4. Interest and Penalties.
a. If, after netting interest payable by the LNC Consolidated Group
against interest payable by the IRS for a given Tax Year, the LNC Consolidated
Group is required to pay interest to the IRS as a result of any increase in tax
liability for a given Tax Year, such interest shall be divided among all of the
corporations in the LNC Consolidated Group whose tax liability increased from
the initial calculation at the time of the filing of the LNC consolidated tax
return for that Tax Year. This allocation shall be made in proportion to the
increase in tax liability of ASIC as compared to the increase in tax liability
of all members of the LNC Consolidated Group.
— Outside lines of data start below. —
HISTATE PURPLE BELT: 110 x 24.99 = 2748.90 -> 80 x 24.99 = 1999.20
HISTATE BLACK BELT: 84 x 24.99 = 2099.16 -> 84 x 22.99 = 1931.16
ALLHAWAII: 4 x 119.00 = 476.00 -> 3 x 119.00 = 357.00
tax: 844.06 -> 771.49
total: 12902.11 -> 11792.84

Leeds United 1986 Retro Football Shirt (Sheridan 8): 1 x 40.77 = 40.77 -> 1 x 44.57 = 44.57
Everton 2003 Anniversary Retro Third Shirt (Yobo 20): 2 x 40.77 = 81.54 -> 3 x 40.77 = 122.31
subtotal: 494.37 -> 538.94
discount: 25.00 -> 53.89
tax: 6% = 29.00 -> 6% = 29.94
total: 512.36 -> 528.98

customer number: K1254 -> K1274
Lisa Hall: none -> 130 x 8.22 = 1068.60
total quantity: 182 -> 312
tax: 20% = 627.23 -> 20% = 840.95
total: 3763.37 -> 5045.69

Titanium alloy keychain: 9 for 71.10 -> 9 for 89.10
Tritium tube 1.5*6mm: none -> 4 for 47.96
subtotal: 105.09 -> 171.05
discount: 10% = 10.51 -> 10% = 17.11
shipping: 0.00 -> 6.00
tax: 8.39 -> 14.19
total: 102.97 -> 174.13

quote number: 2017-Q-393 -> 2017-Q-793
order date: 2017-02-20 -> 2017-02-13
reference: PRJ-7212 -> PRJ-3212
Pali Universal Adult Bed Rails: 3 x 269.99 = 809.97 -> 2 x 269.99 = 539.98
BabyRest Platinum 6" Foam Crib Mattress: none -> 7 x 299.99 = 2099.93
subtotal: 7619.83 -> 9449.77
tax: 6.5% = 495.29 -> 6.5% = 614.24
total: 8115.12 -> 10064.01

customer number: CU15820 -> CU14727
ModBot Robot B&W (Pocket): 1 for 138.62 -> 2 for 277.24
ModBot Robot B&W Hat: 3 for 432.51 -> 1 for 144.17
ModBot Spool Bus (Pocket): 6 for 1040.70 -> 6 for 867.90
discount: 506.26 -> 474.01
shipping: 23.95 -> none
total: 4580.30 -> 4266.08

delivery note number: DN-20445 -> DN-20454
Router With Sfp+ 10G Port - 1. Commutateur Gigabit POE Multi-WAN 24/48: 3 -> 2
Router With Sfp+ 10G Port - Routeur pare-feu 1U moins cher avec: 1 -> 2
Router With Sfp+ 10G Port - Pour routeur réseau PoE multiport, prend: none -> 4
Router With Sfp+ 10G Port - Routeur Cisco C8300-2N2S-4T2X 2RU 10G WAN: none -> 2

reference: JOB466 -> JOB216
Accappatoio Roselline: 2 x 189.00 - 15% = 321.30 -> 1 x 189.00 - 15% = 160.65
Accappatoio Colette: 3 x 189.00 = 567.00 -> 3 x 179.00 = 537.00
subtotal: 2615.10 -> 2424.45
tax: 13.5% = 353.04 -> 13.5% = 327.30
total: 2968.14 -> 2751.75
b. If, after netting interest payable by the LNC Consolidated Group
against interest payable by the IRS for a given Tax Year, the LNC Consolidated
Group is entitled to receive interest from the IRS as a result of any decrease
in tax liability for a given Tax Year, such interest shall also be divided among
all of the corporations in the LNC Consolidated Group whose tax liability
decreased from the initial calculation at the time of the filing of the LNC
consolidated tax return for that Tax Year. This allocation shall be made in
proportion to the decrease in tax liability of ASIC as compared to the decrease
in tax liability of all members of the LNC Consolidated Group.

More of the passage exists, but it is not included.